When to transition a room for a child can depend on a number of factors, including the child’s age, development, family needs, finances (if new items are involved) and your time and headspace to do so. How to make that transition in terms of setting up, selecting items and decorating a room can re-awaken even the most sleepy of monsters from under your own bed, and so I offer a little guidance for each stage and tips on how to make the process feel easier and fun for everyone, including you.
Newborn: Birth to 18 months
This is the first room you will ever set up for your child and possibly the most exciting one. It’s easy to get lost in the joy of choosing cute colour schemes and accessories (which, lets face it, is so much fun) but don’t forget to focus on safety, temperature and comfort. Ensure any baby furniture complies with the Australian Standards set by the Australian Competition and Consumer Commission, especially your baby’s cot. The room should maintain a comfortable temperature for sleeping and be able to let in and block out sunlight. And of course, always make sure cords, electricals and any other choking hazards are well out of reach. Try to keep items to a minimum, you want your baby’s room to have a sense of space and lack of clutter and dust.
This is a fairly short stage in terms of your choice of furnishings, once your child is out of the cot and more self-sufficient, the room will change dramatically. Consider furniture pieces that transition with your child to avoid re-purchasing in just a few years. There are some super stylish convertible cots available now that will see your child from birth right through to about 5 years, depending on how quickly your child grows, as well as items like change tables that convert to storage or desks.
In terms of colours, I advise keeping walls neutral. That doesn’t have to be white. A soft but warm grey can be modern and a stunning backdrop to art, accessories and furnishings, especially timber.
Toddler: 18 months – 3 years
Toys start to mount up fast. The key is to bring stimulation into the space without overstimulating. Start thinking seriously about storage. Some items are really to be looked at only, so use shelves to creatively display toys that are better seen than touched. Avoid filling large toy boxes. Whilst they seem a quick and easy way to hide and store toys, they can be hard for kids to open themselves and also don’t encourage them to explore as they cant see what’s in the box at all times. Consider smaller boxes, containers or fabric pouches that kids can access. When buying toys look for low-toxic options where possible.

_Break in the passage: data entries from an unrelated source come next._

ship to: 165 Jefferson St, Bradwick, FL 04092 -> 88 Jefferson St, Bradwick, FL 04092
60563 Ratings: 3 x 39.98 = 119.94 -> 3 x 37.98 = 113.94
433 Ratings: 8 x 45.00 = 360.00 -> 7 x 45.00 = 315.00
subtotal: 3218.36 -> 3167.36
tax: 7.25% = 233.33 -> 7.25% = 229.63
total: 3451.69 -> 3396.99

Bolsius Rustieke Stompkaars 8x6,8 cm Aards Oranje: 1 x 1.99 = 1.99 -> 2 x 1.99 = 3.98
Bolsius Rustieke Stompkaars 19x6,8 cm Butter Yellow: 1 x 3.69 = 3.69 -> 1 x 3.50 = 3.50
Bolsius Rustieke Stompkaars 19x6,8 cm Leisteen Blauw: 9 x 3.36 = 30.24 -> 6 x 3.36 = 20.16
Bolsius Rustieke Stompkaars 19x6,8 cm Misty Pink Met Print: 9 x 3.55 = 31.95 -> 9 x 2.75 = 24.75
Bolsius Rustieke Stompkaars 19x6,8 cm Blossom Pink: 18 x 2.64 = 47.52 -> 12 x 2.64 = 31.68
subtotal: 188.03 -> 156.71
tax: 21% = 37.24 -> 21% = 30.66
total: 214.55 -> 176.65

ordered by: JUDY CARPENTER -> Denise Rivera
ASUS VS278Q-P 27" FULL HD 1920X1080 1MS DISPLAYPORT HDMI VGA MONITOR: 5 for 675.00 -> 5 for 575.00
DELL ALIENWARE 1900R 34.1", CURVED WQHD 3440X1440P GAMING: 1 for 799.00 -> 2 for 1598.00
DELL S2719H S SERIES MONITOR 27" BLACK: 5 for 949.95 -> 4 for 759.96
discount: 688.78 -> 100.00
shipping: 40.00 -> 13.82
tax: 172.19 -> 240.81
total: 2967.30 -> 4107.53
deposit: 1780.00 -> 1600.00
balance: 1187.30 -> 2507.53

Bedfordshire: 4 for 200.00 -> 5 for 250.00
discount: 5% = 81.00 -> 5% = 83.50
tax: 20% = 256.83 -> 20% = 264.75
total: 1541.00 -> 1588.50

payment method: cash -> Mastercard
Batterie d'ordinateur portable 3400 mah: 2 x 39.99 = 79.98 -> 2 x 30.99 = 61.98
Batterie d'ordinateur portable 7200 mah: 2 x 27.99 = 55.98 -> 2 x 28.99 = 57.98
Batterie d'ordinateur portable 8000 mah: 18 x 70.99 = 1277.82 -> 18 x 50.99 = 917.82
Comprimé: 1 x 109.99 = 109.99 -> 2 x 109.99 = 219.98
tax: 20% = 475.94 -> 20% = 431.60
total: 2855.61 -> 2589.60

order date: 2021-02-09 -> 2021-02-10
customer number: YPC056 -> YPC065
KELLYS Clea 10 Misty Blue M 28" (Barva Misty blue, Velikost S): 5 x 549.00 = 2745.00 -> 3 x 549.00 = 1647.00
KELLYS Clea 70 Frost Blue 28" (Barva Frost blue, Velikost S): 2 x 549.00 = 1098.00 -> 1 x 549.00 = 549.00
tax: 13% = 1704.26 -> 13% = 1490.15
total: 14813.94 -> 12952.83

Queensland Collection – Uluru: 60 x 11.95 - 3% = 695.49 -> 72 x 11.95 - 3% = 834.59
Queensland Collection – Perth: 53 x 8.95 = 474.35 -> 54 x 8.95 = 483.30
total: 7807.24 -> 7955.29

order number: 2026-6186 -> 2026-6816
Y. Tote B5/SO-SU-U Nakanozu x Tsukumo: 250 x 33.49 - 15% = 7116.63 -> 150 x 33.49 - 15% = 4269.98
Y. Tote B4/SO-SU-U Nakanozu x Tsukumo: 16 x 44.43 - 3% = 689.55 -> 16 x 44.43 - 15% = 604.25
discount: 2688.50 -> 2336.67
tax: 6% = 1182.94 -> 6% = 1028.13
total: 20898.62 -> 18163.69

If you used a non-convertible cot you might be looking to transition your child to their first bed. Be aware if you purchase a racing car or princess bed, you may only get a few years out of it at the most. Having said that, having your child love their bed is important. Don’t discount a more neutral bed with fun bed linen that’s easy and relatively inexpensive to replace when little minds change their mind.
If they are not already, decals will become your best friend. They can change a room in an instant (ok an hour maybe) but are removable and can be mixed with bought or kids artwork, other decals and even paint colour to excellent effects.
In terms of safety, keep chairs, stools and benches away from windows and shelves. A safe nightlight can keep the monsters at bay.
Junior: 4-7 Years
Generally children transition from pre-school to big school during these years, so there is a lot of change going on. Kids may have a good idea about what they want in their room by this age, but just not how to make it look the way you can live with it! Help them develop their sense of self by talking to them about how they would like their room to look and then find a solution that you can live with. There’s always a way to introduce either a theme or an element that means a lot to them or piques their interest. Focus on one or two things as a concept rather then trying to make their room look like a kindergarten. Remember it’s a place for them to be them but also to sleep.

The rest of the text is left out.